WORK INSTRUCTIONS » Set down every line of the data exactly, skipping the pictures.

EXCERPTED RECORDS: Begin

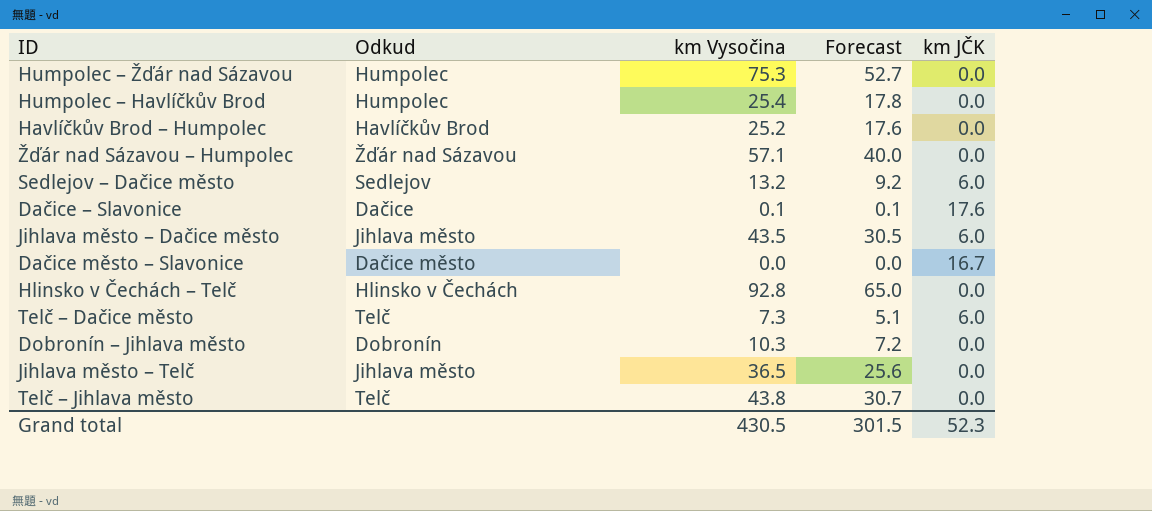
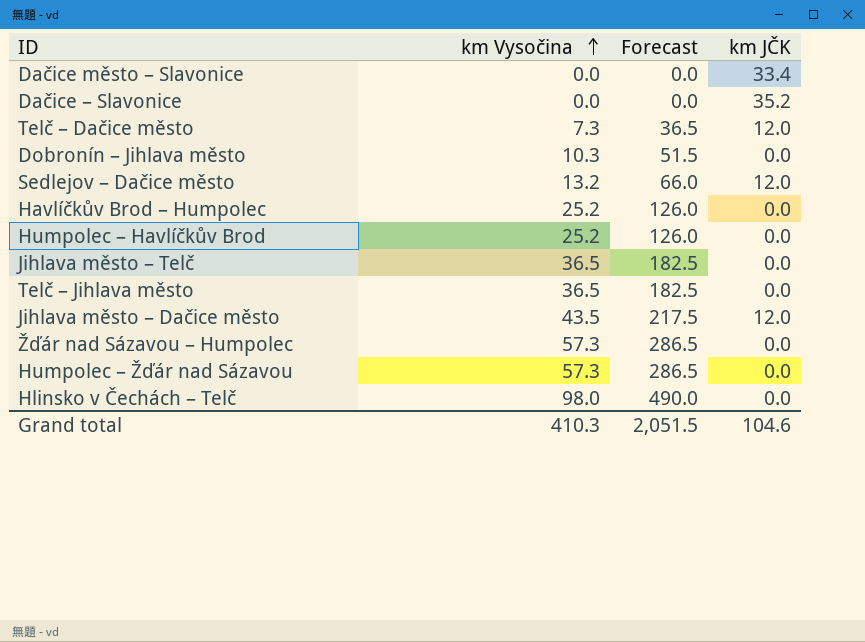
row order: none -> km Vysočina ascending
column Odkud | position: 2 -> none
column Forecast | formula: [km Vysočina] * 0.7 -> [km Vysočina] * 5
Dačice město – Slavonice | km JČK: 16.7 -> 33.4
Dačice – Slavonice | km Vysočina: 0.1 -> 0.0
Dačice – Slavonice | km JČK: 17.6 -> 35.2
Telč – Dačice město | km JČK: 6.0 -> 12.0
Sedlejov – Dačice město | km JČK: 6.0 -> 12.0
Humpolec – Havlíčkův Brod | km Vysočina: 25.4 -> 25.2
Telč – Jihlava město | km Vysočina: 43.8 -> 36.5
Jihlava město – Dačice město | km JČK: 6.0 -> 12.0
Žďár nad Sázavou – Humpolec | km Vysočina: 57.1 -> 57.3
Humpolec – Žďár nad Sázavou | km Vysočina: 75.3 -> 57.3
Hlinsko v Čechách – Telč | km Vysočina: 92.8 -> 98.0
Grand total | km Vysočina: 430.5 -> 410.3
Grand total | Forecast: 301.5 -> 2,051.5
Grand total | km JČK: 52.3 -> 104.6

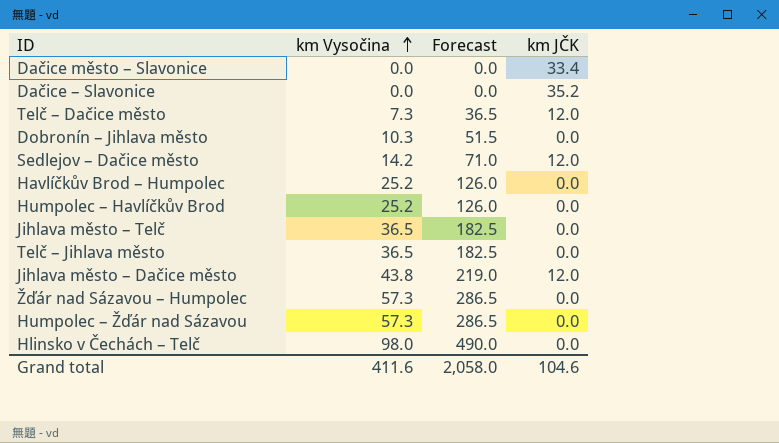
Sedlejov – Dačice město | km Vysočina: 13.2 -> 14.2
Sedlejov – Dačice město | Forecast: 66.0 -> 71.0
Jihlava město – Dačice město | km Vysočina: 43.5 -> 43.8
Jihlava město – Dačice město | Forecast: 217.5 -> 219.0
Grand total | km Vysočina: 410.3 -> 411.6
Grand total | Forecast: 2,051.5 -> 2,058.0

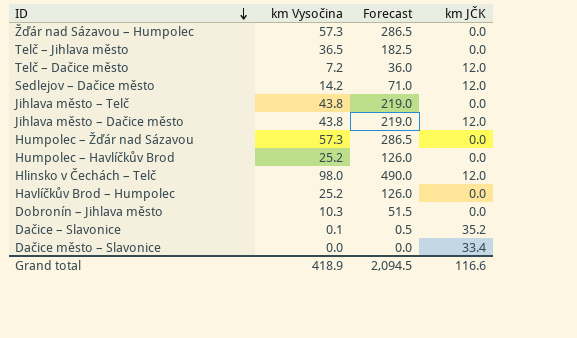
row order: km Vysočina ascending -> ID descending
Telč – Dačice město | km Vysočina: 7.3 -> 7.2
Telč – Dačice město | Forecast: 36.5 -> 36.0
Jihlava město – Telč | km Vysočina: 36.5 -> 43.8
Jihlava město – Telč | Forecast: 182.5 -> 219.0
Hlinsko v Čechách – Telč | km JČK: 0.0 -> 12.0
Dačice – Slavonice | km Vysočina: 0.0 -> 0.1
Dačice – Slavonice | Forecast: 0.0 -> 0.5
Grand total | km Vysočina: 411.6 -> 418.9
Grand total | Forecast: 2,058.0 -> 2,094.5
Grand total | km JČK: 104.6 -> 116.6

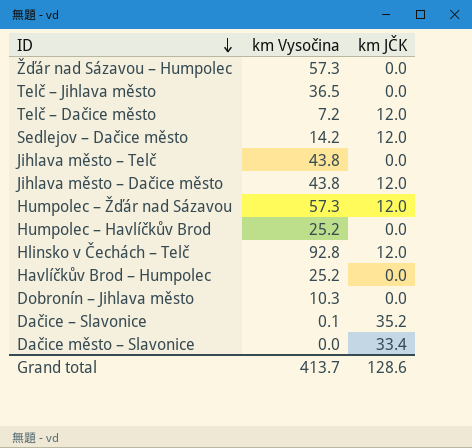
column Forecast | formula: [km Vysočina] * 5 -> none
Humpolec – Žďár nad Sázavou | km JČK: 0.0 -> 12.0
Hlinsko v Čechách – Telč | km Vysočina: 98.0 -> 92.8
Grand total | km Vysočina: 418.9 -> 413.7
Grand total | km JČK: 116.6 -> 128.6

EXCERPTED RECORDS: End

TASK RESPONSE »
row order: none -> km Vysočina ascending
column Odkud | position: 2 -> none
column Forecast | formula: [km Vysočina] * 0.7 -> [km Vysočina] * 5
Dačice město – Slavonice | km JČK: 16.7 -> 33.4
Dačice – Slavonice | km Vysočina: 0.1 -> 0.0
Dačice – Slavonice | km JČK: 17.6 -> 35.2
Telč – Dačice město | km JČK: 6.0 -> 12.0
Sedlejov – Dačice město | km JČK: 6.0 -> 12.0
Humpolec – Havlíčkův Brod | km Vysočina: 25.4 -> 25.2
Telč – Jihlava město | km Vysočina: 43.8 -> 36.5
Jihlava město – Dačice město | km JČK: 6.0 -> 12.0
Žďár nad Sázavou – Humpolec | km Vysočina: 57.1 -> 57.3
Humpolec – Žďár nad Sázavou | km Vysočina: 75.3 -> 57.3
Hlinsko v Čechách – Telč | km Vysočina: 92.8 -> 98.0
Grand total | km Vysočina: 430.5 -> 410.3
Grand total | Forecast: 301.5 -> 2,051.5
Grand total | km JČK: 52.3 -> 104.6

Sedlejov – Dačice město | km Vysočina: 13.2 -> 14.2
Sedlejov – Dačice město | Forecast: 66.0 -> 71.0
Jihlava město – Dačice město | km Vysočina: 43.5 -> 43.8
Jihlava město – Dačice město | Forecast: 217.5 -> 219.0
Grand total | km Vysočina: 410.3 -> 411.6
Grand total | Forecast: 2,051.5 -> 2,058.0

row order: km Vysočina ascending -> ID descending
Telč – Dačice město | km Vysočina: 7.3 -> 7.2
Telč – Dačice město | Forecast: 36.5 -> 36.0
Jihlava město – Telč | km Vysočina: 36.5 -> 43.8
Jihlava město – Telč | Forecast: 182.5 -> 219.0
Hlinsko v Čechách – Telč | km JČK: 0.0 -> 12.0
Dačice – Slavonice | km Vysočina: 0.0 -> 0.1
Dačice – Slavonice | Forecast: 0.0 -> 0.5
Grand total | km Vysočina: 411.6 -> 418.9
Grand total | Forecast: 2,058.0 -> 2,094.5
Grand total | km JČK: 104.6 -> 116.6

column Forecast | formula: [km Vysočina] * 5 -> none
Humpolec – Žďár nad Sázavou | km JČK: 0.0 -> 12.0
Hlinsko v Čechách – Telč | km Vysočina: 98.0 -> 92.8
Grand total | km Vysočina: 418.9 -> 413.7
Grand total | km JČK: 116.6 -> 128.6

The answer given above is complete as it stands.